Not sure I've seen A Rage in Harlem though, is it an adaptation of one of those series of blaxploitation books Hell Up In Harlem, Cotton Comes to Harlem etc I found those strange in that - presumably - for reasons of censorship they avoided the use of the word 'fuck' replacing it always with the apparently far less offensive word "rape" so you get a load of bizarre sentences such as "Rape off you motherraping raper".
 

william kent

Well-known member
Not sure I've seen A Rage in Harlem though, is it an adaptation of one of those series of blaxploitation books Hell Up In Harlem, Cotton Comes to Harlem etc I found those strange in that - presumably - for reasons of censorship they avoided the use of the word 'fuck' replacing it always with the apparently far less offensive word "rape" so you get a load of bizarre sentences such as "Rape off you motherraping raper".

Yeah, that's right. It's the first of Chester Himes' Harlem Detective novels. "Coffin Ed" and "Grave Digger Jones".

 

william kent

Well-known member
Thought I'd give this a go and after two or three episodes I'm really enjoying it. It's less a series than it is just an enormous number I'd clichés strung together - bur they are a load of clichés I really like so, so far, I'm into it.

The main character (Sugar) is a ridiculous film obsessive like Travolta's character in Get Shorty - they use this trick where they keep cutting in scenes and lines from classic films (mainly noirs). They did pretty much the same thing in the kitsch "classic" Myra Breckinridge which is often (somewhat unfairly in my opinion) described as one of the worst films of all time.
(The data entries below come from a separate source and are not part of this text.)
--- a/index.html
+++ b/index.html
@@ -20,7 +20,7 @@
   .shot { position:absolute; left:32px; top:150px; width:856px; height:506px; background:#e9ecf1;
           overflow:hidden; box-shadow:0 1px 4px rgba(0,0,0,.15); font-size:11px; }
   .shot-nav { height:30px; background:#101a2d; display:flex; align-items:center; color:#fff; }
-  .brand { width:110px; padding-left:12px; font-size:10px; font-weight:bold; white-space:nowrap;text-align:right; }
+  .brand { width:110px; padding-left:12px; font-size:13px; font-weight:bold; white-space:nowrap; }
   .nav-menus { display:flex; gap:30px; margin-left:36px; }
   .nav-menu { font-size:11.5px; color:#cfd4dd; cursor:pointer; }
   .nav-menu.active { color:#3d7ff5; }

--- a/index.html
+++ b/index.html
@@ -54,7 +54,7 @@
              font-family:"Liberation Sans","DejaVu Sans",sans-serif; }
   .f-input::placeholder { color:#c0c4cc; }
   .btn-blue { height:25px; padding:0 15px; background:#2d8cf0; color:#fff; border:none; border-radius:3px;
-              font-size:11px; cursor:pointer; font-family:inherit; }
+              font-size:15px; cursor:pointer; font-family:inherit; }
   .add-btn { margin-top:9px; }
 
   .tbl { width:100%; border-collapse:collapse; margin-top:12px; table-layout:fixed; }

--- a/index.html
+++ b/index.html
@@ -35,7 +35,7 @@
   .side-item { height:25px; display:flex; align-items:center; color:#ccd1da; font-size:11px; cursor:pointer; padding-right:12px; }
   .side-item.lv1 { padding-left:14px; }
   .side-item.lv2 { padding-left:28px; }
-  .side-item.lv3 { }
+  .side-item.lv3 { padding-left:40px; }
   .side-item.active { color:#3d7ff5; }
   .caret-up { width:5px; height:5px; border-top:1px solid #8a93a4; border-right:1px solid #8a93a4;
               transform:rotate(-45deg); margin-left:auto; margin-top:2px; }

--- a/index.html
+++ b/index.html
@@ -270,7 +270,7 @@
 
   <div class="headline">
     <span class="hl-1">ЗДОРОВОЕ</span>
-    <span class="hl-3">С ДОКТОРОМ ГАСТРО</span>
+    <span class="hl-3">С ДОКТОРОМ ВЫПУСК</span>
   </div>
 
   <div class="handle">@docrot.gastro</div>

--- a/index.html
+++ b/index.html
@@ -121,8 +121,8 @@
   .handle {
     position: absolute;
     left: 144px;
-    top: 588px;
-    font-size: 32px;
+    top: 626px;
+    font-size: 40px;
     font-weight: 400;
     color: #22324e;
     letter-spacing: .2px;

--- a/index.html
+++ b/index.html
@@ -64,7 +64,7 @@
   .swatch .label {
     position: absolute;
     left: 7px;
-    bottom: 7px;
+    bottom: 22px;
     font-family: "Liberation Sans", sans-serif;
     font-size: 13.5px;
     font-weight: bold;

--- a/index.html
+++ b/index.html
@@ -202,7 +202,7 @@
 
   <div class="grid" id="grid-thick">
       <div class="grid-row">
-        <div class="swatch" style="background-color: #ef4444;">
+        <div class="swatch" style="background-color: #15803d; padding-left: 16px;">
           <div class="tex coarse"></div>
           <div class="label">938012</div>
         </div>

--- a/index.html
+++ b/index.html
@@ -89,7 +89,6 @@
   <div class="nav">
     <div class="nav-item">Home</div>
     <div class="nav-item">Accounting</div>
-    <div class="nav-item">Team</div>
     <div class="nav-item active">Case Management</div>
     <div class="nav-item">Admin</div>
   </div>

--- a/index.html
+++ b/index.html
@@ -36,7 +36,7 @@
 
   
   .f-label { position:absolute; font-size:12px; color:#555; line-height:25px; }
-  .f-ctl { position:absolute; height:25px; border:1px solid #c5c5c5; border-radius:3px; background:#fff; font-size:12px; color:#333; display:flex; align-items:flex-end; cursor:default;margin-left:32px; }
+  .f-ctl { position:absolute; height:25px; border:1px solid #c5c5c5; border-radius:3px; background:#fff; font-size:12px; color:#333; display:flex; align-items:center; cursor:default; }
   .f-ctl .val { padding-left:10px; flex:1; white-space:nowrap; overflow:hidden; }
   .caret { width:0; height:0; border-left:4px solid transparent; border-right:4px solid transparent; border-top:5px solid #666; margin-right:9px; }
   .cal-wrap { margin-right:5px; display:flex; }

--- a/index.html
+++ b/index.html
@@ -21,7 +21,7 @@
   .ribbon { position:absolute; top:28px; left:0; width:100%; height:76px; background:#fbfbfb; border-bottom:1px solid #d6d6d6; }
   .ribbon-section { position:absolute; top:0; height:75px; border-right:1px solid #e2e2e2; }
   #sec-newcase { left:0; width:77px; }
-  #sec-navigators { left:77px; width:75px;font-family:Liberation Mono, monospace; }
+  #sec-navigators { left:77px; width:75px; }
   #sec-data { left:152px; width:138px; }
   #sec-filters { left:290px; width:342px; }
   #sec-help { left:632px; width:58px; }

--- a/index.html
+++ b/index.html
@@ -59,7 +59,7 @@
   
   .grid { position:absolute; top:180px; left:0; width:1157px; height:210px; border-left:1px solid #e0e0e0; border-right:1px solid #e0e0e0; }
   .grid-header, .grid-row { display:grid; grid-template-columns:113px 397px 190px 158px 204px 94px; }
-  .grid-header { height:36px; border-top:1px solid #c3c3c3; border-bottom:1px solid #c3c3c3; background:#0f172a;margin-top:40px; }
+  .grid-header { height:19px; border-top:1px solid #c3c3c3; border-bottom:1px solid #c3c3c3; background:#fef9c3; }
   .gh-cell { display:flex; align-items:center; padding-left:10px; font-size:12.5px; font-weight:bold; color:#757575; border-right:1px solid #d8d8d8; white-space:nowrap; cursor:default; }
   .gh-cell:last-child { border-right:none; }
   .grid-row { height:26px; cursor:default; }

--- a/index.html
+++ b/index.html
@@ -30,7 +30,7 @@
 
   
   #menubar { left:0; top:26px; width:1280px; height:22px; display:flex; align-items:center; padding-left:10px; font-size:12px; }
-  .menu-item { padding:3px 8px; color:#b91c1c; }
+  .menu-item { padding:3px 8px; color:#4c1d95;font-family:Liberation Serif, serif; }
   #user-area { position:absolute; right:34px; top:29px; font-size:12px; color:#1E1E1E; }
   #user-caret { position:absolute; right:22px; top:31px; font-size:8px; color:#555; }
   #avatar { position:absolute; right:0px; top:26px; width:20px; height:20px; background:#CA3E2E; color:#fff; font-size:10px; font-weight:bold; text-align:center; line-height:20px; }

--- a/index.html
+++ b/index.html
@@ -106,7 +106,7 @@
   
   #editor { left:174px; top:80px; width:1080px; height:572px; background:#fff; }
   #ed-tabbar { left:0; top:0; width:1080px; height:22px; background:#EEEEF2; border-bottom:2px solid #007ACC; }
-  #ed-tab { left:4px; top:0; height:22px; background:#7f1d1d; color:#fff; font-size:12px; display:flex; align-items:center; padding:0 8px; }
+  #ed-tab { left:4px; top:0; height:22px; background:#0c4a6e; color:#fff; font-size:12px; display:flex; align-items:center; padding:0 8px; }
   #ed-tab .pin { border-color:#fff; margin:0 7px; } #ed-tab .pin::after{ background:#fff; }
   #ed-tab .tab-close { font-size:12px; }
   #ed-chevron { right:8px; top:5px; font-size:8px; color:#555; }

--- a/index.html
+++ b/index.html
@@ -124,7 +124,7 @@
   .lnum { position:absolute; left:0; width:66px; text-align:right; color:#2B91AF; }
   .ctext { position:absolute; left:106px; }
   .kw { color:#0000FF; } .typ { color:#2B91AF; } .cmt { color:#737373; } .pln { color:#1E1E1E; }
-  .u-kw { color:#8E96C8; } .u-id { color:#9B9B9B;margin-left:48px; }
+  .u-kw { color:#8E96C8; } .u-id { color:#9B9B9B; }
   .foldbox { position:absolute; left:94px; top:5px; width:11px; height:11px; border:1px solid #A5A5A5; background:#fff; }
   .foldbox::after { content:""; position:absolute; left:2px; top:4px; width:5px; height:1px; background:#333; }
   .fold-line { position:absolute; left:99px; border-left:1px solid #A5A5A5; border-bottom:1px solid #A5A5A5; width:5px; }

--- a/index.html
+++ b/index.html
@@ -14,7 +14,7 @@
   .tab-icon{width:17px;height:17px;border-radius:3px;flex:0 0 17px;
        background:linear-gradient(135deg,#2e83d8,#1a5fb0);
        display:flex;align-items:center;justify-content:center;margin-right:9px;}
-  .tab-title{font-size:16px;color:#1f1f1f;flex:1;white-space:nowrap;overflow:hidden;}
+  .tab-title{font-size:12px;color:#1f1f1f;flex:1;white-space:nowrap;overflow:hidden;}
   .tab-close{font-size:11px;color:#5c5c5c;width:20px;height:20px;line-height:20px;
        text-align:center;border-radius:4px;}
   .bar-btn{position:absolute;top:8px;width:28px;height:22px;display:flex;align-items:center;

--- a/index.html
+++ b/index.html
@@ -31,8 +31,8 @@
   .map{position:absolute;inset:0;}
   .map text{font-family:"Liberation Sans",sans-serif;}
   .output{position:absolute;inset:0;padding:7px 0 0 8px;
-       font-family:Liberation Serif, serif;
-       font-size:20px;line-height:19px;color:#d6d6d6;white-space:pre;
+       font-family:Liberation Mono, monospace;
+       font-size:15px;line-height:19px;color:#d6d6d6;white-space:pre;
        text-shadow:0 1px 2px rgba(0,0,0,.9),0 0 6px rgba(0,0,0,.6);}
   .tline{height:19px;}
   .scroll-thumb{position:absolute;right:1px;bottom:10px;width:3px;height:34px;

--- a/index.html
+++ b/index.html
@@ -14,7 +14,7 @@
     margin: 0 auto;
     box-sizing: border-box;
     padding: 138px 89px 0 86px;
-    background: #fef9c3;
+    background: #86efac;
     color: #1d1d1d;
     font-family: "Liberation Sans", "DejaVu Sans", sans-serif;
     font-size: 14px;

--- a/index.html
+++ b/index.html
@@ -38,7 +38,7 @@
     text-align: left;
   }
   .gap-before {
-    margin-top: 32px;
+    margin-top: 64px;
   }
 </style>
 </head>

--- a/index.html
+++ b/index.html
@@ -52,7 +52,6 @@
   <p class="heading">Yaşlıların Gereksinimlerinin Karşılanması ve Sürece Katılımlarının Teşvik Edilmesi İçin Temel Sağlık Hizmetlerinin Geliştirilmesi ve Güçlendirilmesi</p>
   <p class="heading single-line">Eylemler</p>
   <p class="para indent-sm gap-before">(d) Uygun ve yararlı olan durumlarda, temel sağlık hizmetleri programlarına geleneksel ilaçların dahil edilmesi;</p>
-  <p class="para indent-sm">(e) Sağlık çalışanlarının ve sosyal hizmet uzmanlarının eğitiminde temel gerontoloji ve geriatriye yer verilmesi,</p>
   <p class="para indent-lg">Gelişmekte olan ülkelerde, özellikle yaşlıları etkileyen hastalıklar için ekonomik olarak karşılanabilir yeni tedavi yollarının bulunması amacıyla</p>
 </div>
I found it quite am enjoyable bit of fluff - though the book it's based on by Gore Vidal is totally different in tone (and I'd recommend it) so why they chose to adapt it like that I've never been quite sure.

Also Sugar carries an a gun that was actually used as a prop gun in The Big Heat (if I remember correctly that's the one where Lee Marvin throws scalding coffee in someone's face, a scene considered so violent as to be controversial at the time) but which is actually a working weapon, a concept which is pretty much the same as Matthew McConahoweveryouspellit's character in The Lincoln Lawyer.

I could probably describe several other direct lifts if i put my mind to it, and I'm sure there will be more to come. Why bother though, they are well chosen and for me they work perfectly well.

There is a bit where Chigurh (sorry Sugar) visits a doctor and he describes to the ignorant (when it comes to classic horror sci-fi films anyway) the bit in The Thing where the doctor places his hand on the man's chest and it turns into a mouth and bites off both his arms - I'll always remember that scene cos I watched it with two friends sharing a bottle of wine, when that happened I jumped so hard I literally threw my wine over everyone. I guess it was a good scene.

That's put me off, tbh. I didn't realise it was a self-conscious thing. I thought it was going to be a straight story about a detective.
 

william kent

Well-known member
Neo-noirs often are - though by no means always, I'm not saying that

Right, but it's usually in the sense of the story and presentation being informed by classic noir rather than the characters themselves reading Chandler or referencing famous films.